Алану приходилось бороться с заразительным кликушеством толпы. Хотя многие обитатели города действительно никогда не бывали снаружи, они лучше и полнее жили внутри его стен. И никто не запрещал им проводить отпуска за его пределами. Их удерживало не Государство, а своего рода агорафобия. В любом случае они пользовались дарами Солнца опосредованно – город снабжали энергией огромные солнечные батареи.

Словно прочтя эти невысказанные мысли, Огненный Шут продолжил:

– Мы злоупотребляем Солнцем. Мы извращаем материю жизни и меняем ее на материю смерти! Мы используем Солнце, чтобы снабжать энергией наши машины и оставаться живыми в пластиковых, металлических и бетонных гробах. Мы используем Солнце, толкая наши космические корабли к планетам – планетам, где мы вынуждены жить в полностью искусственных условиях, или планетам, которые перекраиваем и меняем их природный облик на подобный Земле. Это неверно! Кто мы такие, чтоб менять естественный порядок? Мы буквально играем с огнем – и этот огонь скоро обернется и испепелит нас!

– Да! Да!

Силясь не поддаться чарам, Алан заставил себя ощутить сомнение в логичности того, что говорил Огненный Шут. А тот еще какое-то время продолжал в том же духе, снова и снова вколачивая слова в готовые слушать уши толпы.

Доводы Огненного Шута были отнюдь не новы. В более мягкой форме о том же самом политики и философы определенного склада говорили уже не первый век, возможно, с самого начала промышленной революции. И все же доводы эти необязательно верны. В конечном счете все сводилось к вопросу: что лучше для человека – оставаться в пещерах непросвещенным дикарем или использовать присущие ему рассудок и способность создавать новое, добывая знания.

Чувствуя, что вроде бы ухватил, куда клонится происходящее, Алан понял, что и Огненный Шут, и те, кто, подобно его духу, противостоят Шуту, лишь придерживаются разных мнений. Любые грядущие споры, видимо, станут битвой невежеством одного рода и невежеством другого.

И все же неприятности назревали. Причем большие неприятности, если только чего-то не предпринять.

– Все религии видели в Солнце воплощение Бога… – говорил теперь Огненный Шут.

«Возможно, он искренен, – думал Алан, – возможно, он лишен личных амбиций, не подозревает о производимом им фуроре, не помышляет о столкновении, которое может последовать.»

И все же Огненный Шут влек к себе Алана. Юноше нравился этот человек; Алан восторгался его живостью и непосредственностью. Неудачно только, что ему случилось появиться в такое время, когда массовый психоз достиг такой высоты.

Теперь чей-то голос выкрикивал что-то насчет городского Совета. До Алана долетали обрывки фраз о закрытии уровней, о выпаде против Огненного Шута, об угрозе свободе слова. Удивительно, как можно принимать принципы демократии и в то же время отвергать их разговорами о выступлении толпы!
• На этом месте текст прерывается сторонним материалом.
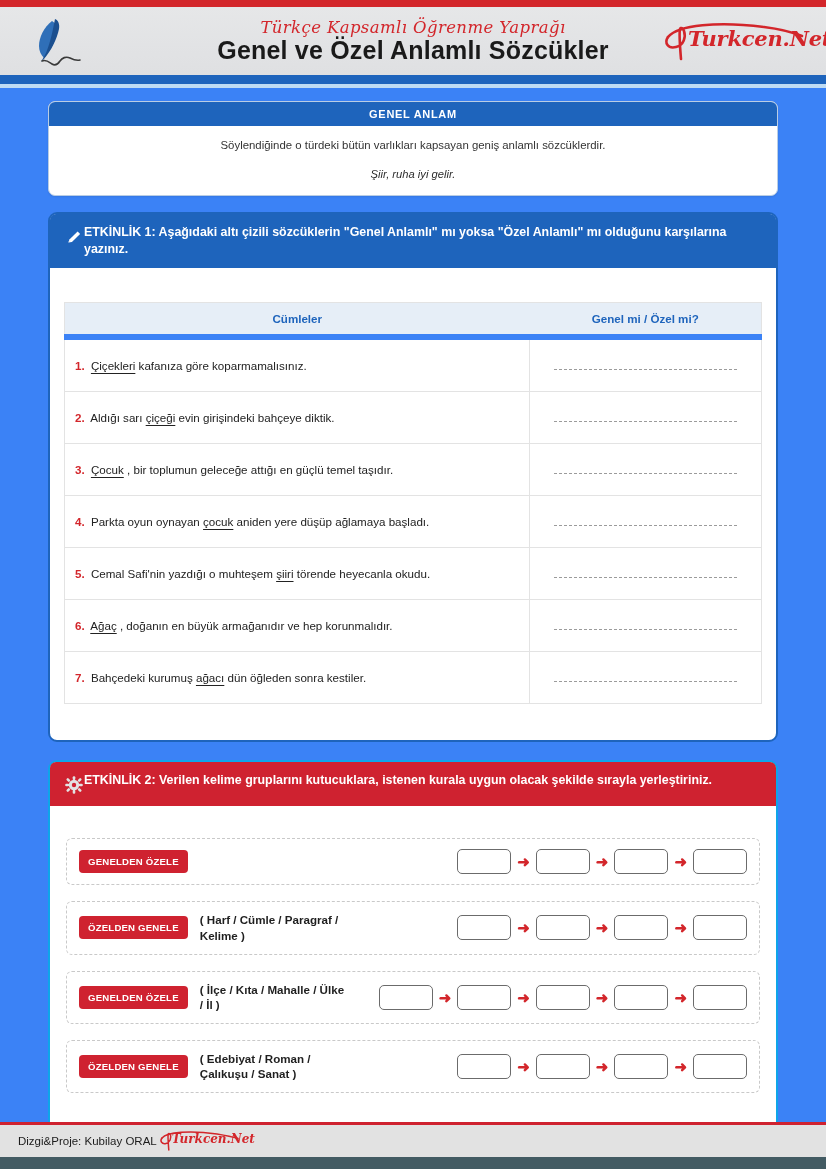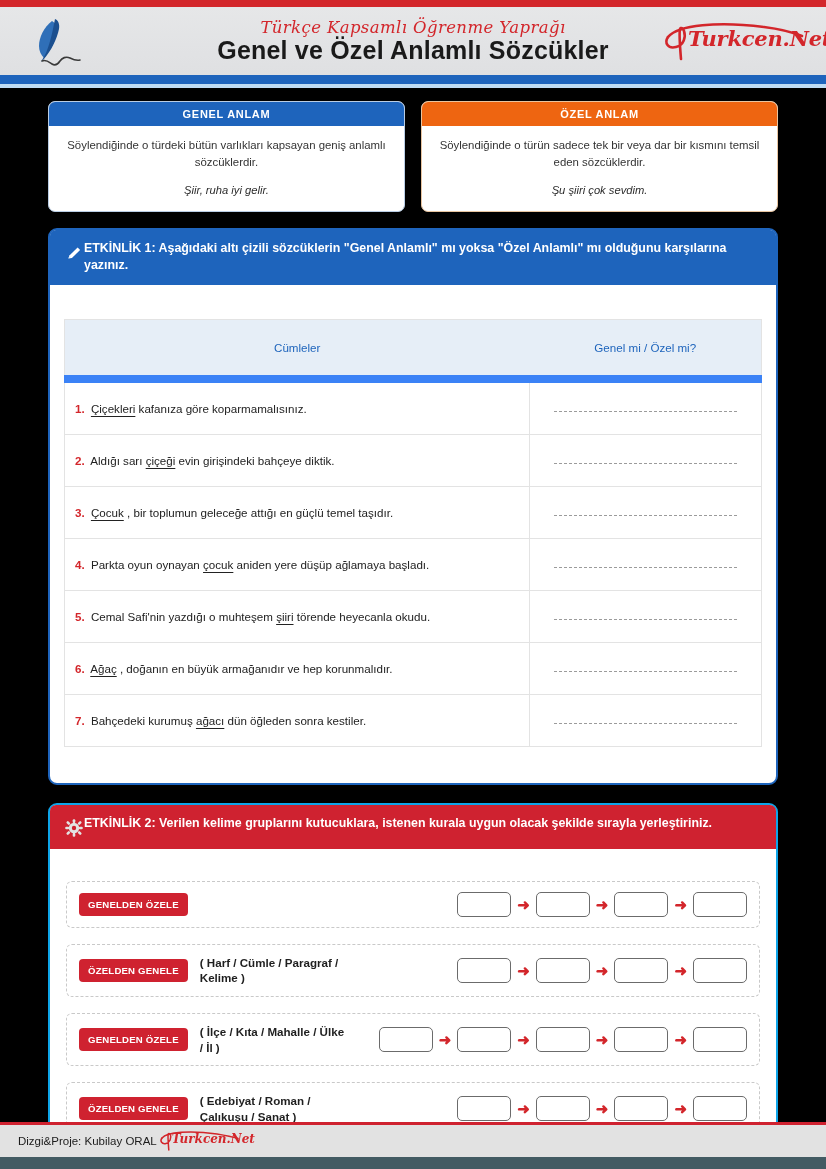"Türkçe Kapsamlı Öğrenme Yaprağı" .page { background: #000000 -> #3b82f6 }
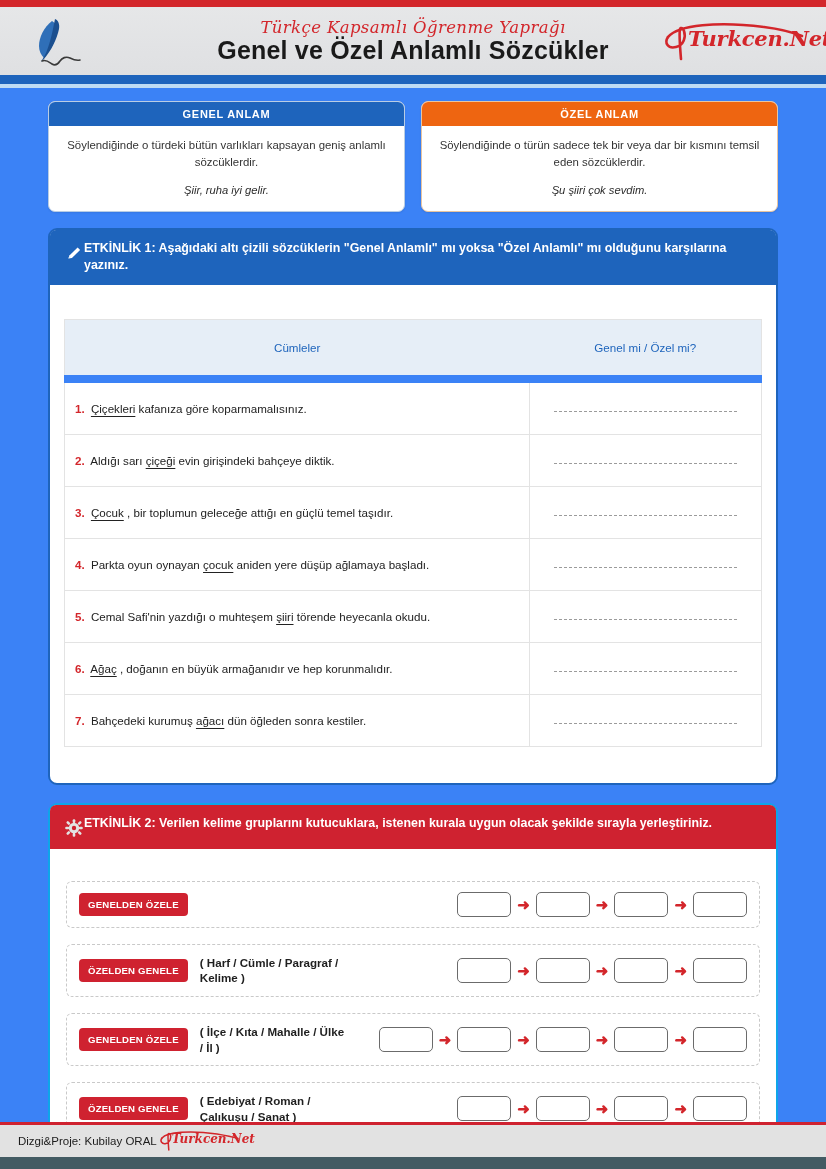"ÖZEL ANLAM" div.concept { html: <div> <div>ÖZEL ANLAM</div> <div> <div>Söylendiğinde o türün sadece tek bir veya dar bir kısmını temsil eden sözcüklerdir.</div> <div>Şu şiiri çok sevdim.</div> </div> </div> -> none }
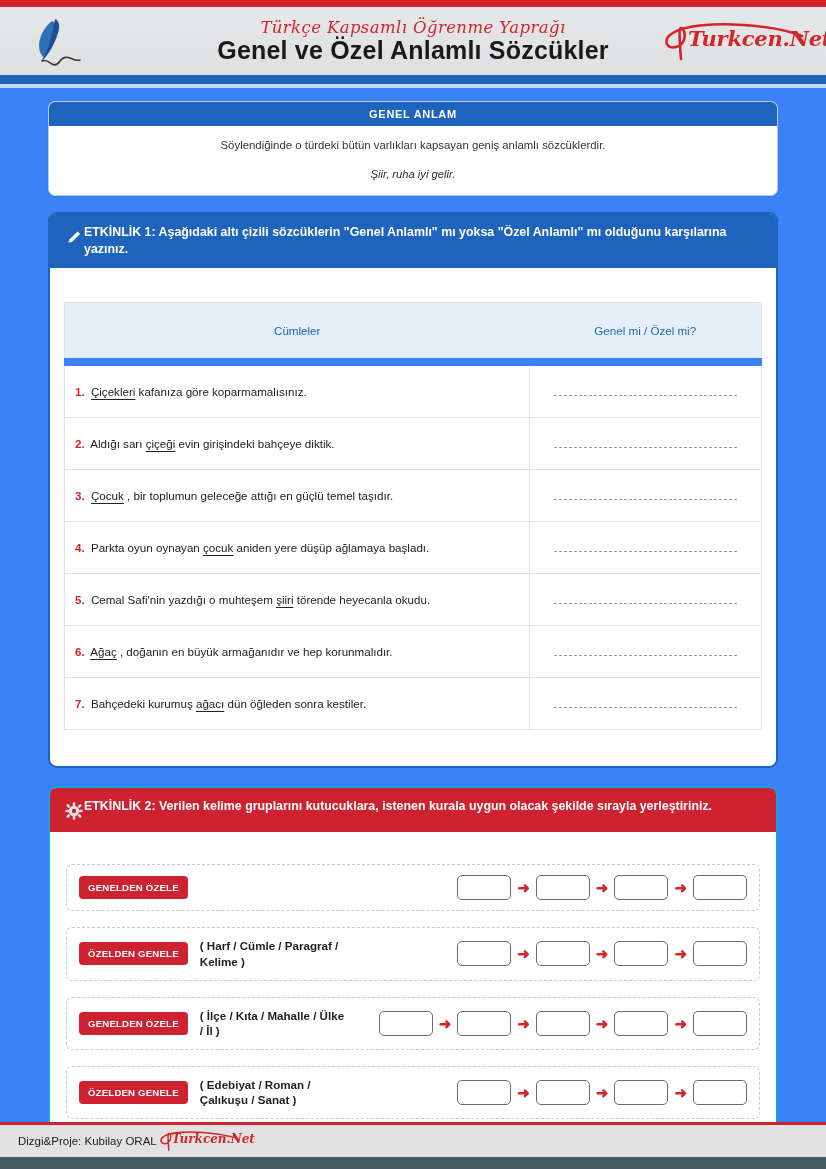"Cümleler" table.sentences thead th { border-bottom: 8px solid #3b82f6 -> 6px solid #3b82f6; font-weight: 400 -> 700; padding: 21px 6px -> 9px 6px }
Удивительно… и весьма пугающе. Он повернулся взглянуть, сможет ли выйти. Выйти он не мог. Толпа сгрудилась, сжалась еще теснее. Его окружал ужасающий вид тысяч лиц с раскрытыми ртами. На мгновение он испугался, но потом подавил страх. Это не могло ему помочь. И мало что могло.

Голос Огненного Шута бушевал, требуя тишины, ругая толпу, понося ее. Сконфуженные, собравшиеся притихли.
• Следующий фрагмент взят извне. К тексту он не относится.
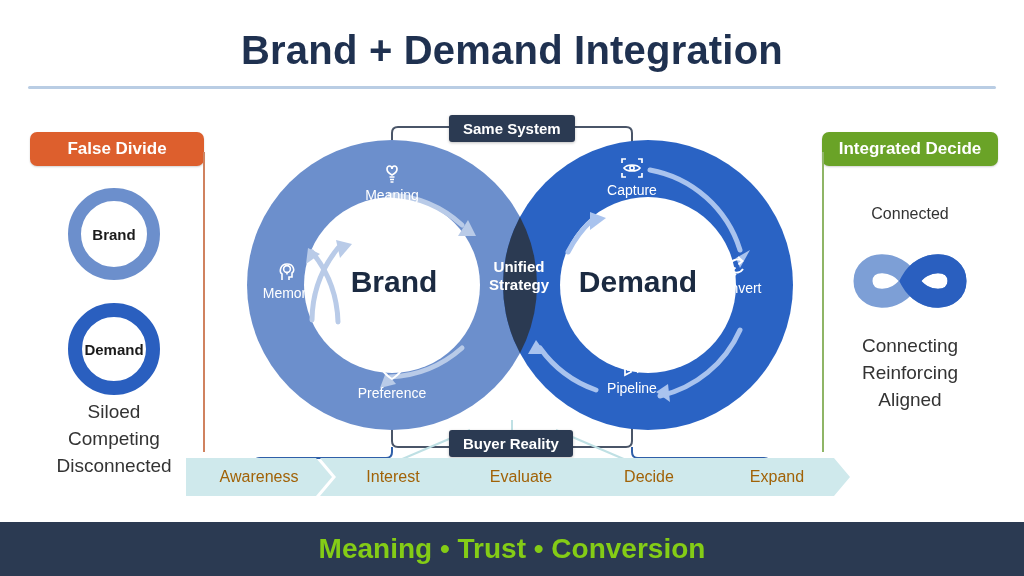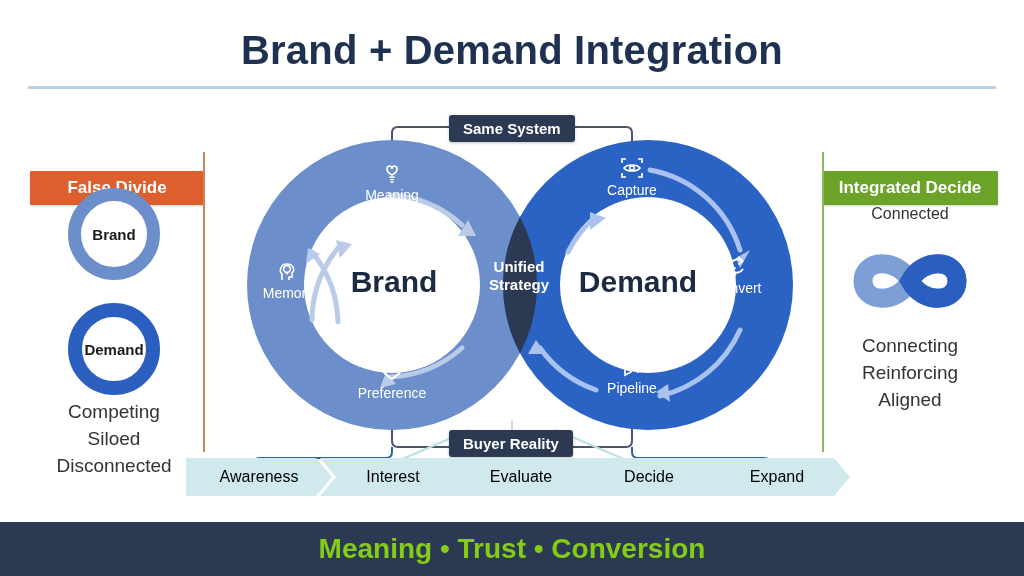"False Divide" .badge { border-radius: 1px -> 7px; margin-top: 39px -> none }
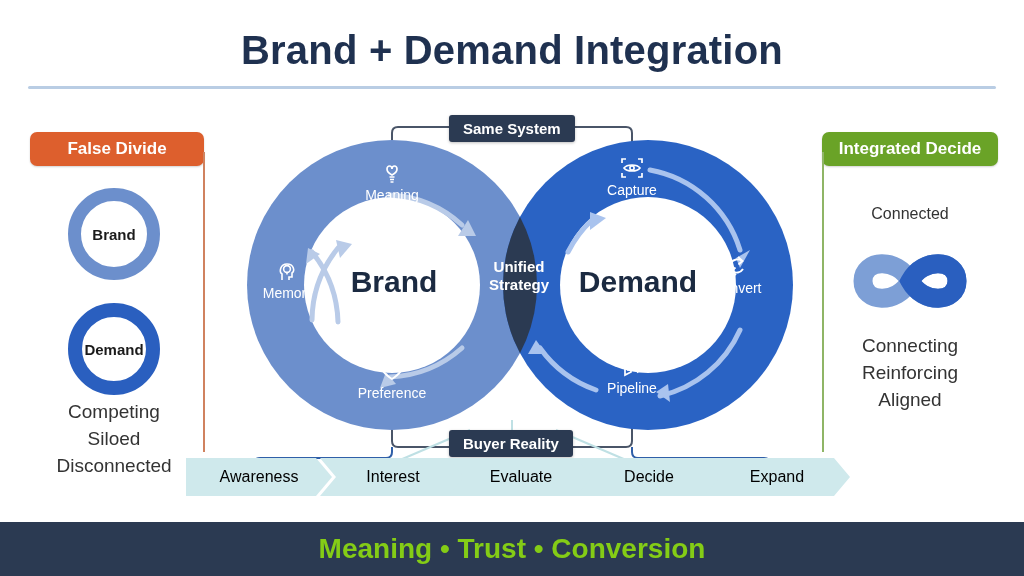"Competing" div { order: before "Siloed" -> after "Siloed" }
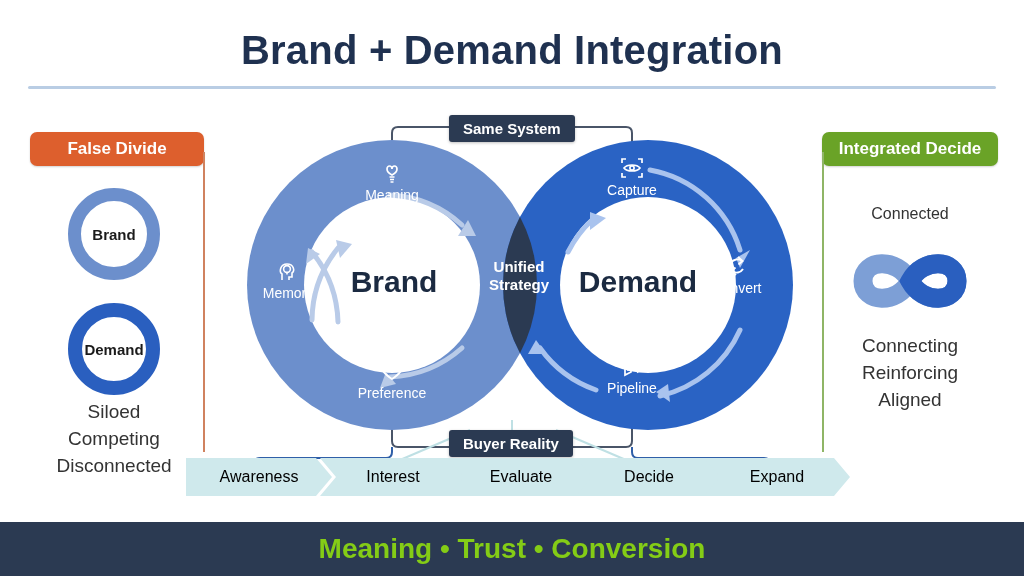"Awareness" .chev { color: #000000 -> #a16207 }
– Слушайте! Слушайте! Вот что вам надо делать. Итак, городской Совет собирается закрыть эти уровни. Может быть, это из-за меня, а может, и нет! Но не все ли равно?

Кое-кто закричал: нет, мол, не все равно.

– Какую же угрозу видит во мне городской Совет? Может, я угрожаю кому-то еще? Говорю вам: никому!